TO DO: Match the word "metric". Return each line of the data below where it appears.

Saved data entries
————————

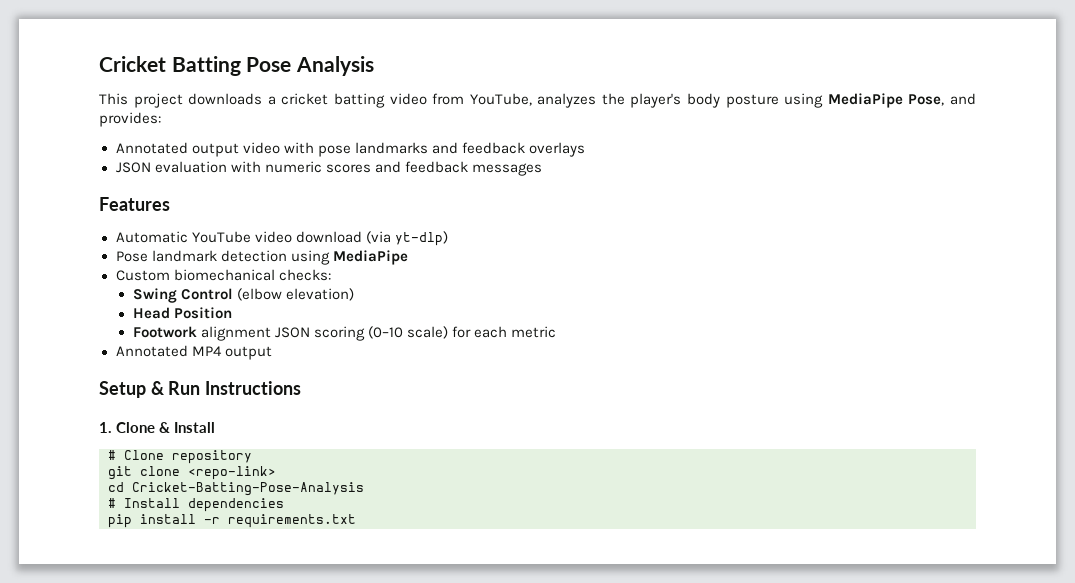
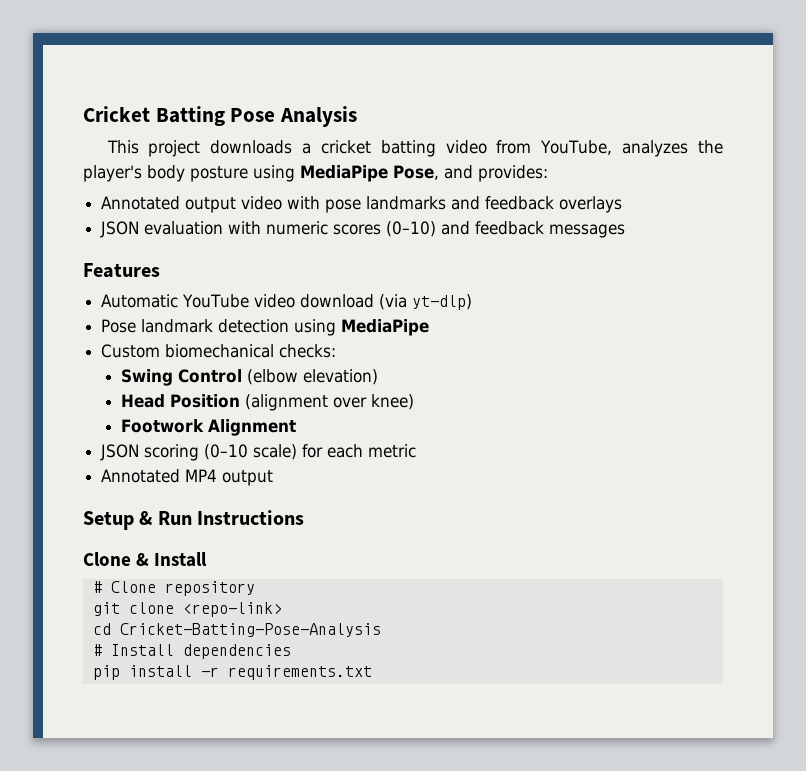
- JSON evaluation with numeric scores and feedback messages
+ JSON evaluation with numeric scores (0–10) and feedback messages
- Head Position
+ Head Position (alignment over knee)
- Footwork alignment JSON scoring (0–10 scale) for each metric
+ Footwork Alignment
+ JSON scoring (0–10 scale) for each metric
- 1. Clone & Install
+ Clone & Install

————————

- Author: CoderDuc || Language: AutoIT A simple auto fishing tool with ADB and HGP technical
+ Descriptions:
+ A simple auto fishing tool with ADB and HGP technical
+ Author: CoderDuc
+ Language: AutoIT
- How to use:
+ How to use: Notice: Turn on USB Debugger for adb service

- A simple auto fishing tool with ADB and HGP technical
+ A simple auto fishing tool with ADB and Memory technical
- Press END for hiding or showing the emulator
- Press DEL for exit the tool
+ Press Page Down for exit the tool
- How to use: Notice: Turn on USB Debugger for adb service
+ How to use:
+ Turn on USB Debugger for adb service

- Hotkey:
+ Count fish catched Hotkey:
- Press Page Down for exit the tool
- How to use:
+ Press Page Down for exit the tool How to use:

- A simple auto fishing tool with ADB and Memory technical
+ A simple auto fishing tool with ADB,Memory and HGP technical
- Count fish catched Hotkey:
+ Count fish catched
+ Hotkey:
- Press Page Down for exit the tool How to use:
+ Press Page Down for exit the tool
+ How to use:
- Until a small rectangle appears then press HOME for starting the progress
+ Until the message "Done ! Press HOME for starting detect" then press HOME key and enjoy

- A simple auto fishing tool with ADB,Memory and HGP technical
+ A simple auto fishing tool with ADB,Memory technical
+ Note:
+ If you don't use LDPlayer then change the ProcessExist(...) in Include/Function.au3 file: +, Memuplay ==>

————————

REPLY TO THE EXERCISE:
- Footwork alignment JSON scoring (0–10 scale) for each metric
+ JSON scoring (0–10 scale) for each metric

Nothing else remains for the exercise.